_WHAT YOU HAVE TO DO_. Your answer should be the lines of the data below that contain "style".

[User interface change data]
────

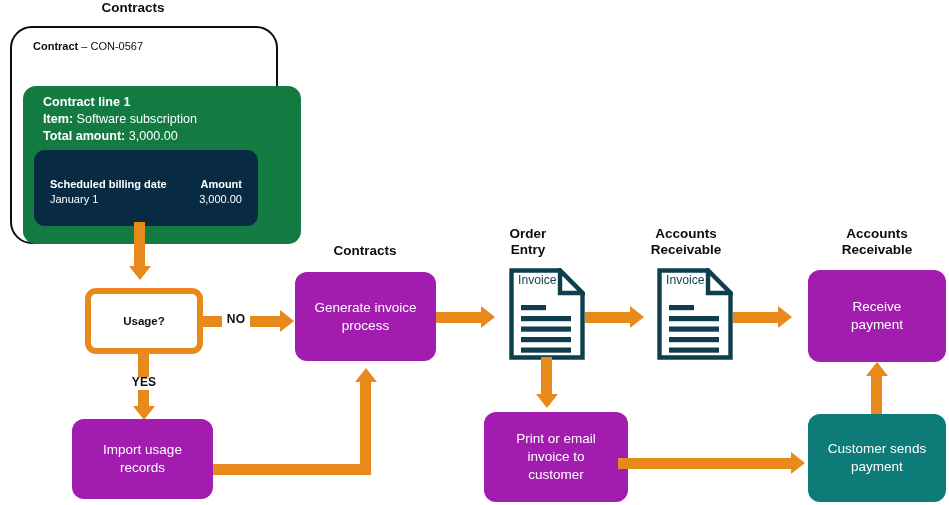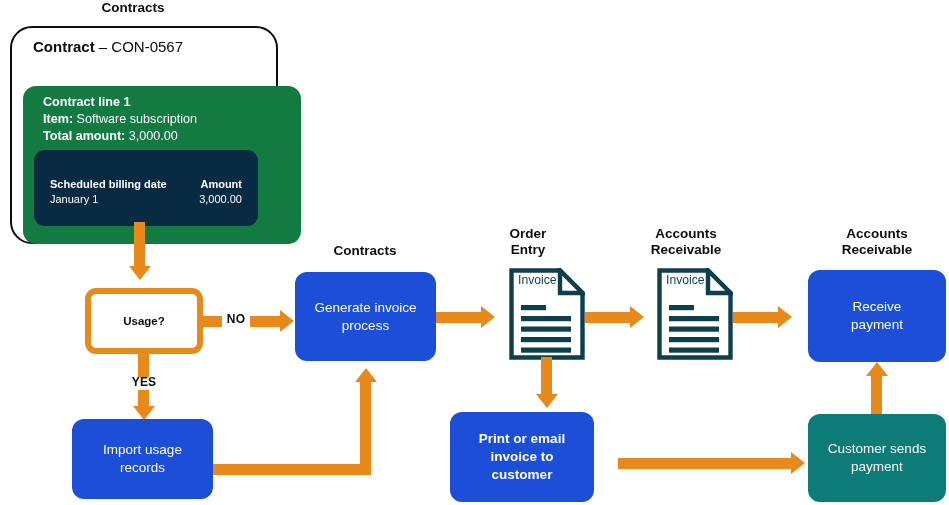--- a/index.html
+++ b/index.html
@@ -38,7 +38,7 @@
     background: #ffffff;
   }
   .contract-line-1 {
-    font-size: 15px;
+    font-size: 11px;
     color: #0d0d0d;
     line-height: 17px;
   }

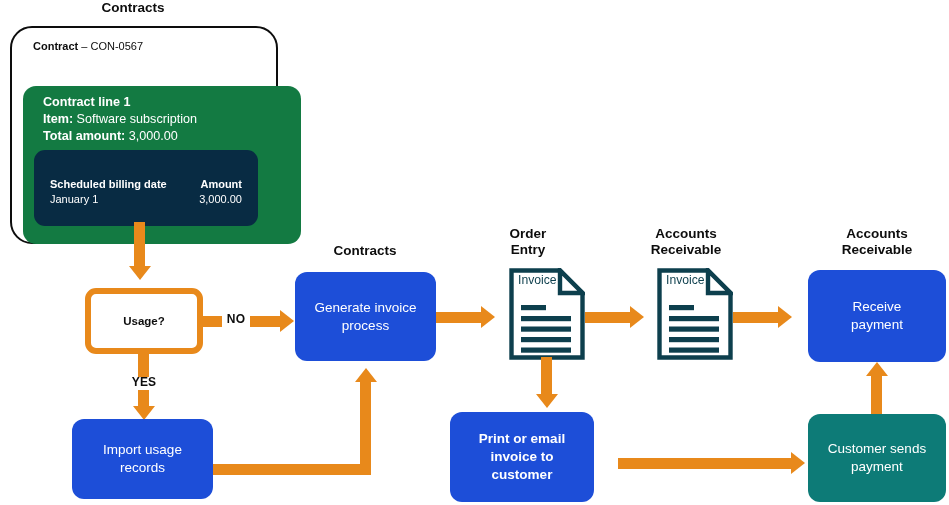--- a/index.html
+++ b/index.html
@@ -98,7 +98,7 @@
     line-height: 18px;
     white-space: pre-line;
   }
-  .pbox.navy { background: #1d4ed8; }
+  .pbox.navy { background: #a21caf; }
   .pbox.teal { background: #0d7b77; }
 
   

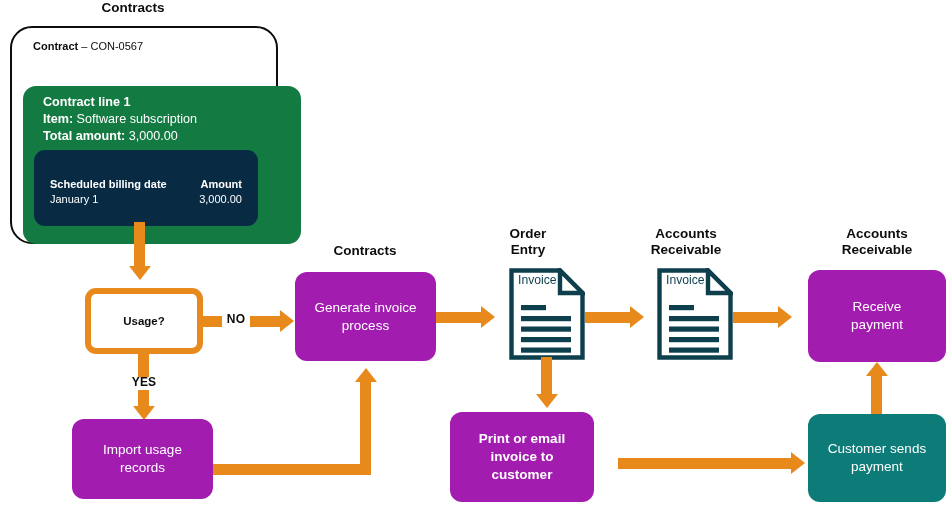--- a/index.html
+++ b/index.html
@@ -287,7 +287,7 @@
   <div class="abs bar-v" style="left:541px; top:357px; width:11px; height:39px;"></div>
   <div class="abs arrow-d" style="left:535.5px; top:394px;"></div>
 
-  <div class="abs pbox navy" style="left:450px; top:412px; width:144px; height:90px;font-weight:bold;">
+  <div class="abs pbox navy" style="left:484px; top:412px; width:144px; height:90px;">
     <span>Print or email
 invoice to
 customer</span>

────

_RESPONSE BOX_.
   <div class="abs bar-v" style="left:541px; top:357px; width:11px; height:39px;"></div>
   <div class="abs arrow-d" style="left:535.5px; top:394px;"></div>
-  <div class="abs pbox navy" style="left:450px; top:412px; width:144px; height:90px;font-weight:bold;">
+  <div class="abs pbox navy" style="left:484px; top:412px; width:144px; height:90px;">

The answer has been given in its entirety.